Records from a collection
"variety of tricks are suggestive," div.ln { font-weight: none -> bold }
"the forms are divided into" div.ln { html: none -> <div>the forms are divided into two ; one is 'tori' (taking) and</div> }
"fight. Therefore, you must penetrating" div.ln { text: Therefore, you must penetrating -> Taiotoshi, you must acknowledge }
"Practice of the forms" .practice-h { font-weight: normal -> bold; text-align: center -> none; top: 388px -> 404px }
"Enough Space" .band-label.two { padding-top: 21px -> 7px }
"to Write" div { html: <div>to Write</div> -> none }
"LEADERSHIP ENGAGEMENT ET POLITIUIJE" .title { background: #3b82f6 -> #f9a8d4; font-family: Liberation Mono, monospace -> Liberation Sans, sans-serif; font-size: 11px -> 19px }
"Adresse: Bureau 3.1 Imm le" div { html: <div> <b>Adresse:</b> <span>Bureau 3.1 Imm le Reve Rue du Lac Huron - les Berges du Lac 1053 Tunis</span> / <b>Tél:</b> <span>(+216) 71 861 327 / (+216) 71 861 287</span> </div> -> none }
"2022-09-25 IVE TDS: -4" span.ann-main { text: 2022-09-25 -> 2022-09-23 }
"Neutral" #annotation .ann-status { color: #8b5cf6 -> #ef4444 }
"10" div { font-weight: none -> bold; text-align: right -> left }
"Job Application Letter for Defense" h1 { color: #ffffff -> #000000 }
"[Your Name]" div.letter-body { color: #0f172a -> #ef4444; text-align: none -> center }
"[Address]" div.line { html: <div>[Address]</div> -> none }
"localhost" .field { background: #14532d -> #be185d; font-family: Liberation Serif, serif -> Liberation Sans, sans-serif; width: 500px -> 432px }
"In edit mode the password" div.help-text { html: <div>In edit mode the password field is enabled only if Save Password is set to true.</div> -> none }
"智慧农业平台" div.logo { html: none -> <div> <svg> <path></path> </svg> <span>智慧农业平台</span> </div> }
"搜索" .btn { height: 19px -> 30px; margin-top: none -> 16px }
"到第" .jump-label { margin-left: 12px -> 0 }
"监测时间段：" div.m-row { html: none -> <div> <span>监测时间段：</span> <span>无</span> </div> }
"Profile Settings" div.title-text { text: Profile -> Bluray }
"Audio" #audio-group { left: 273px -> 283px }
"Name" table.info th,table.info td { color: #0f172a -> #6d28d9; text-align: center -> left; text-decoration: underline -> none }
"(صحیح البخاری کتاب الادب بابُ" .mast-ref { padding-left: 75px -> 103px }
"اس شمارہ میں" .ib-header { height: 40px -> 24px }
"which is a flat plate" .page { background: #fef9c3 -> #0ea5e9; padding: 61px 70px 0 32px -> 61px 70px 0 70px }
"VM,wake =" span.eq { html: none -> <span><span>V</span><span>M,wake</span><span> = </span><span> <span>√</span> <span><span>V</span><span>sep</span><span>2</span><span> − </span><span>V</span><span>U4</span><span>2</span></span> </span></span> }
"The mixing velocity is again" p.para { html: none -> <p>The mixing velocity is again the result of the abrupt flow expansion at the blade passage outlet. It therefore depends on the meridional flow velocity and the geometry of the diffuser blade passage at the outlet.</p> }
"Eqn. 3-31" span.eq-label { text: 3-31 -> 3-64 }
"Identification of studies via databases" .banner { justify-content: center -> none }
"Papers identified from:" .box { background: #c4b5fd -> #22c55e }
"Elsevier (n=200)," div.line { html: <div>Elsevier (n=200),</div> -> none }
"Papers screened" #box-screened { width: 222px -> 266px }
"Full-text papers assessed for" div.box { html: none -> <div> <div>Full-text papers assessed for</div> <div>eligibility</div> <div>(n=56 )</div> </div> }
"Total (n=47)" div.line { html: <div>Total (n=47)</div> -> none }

ACTIVITY -
Output only the lines from the one that contains "-> <div> <div>Full-text" through the final line of the records, exactly as given.

RESPONSE -
"Full-text papers assessed for" div.box { html: none -> <div> <div>Full-text papers assessed for</div> <div>eligibility</div> <div>(n=56 )</div> </div> }
"Total (n=47)" div.line { html: <div>Total (n=47)</div> -> none }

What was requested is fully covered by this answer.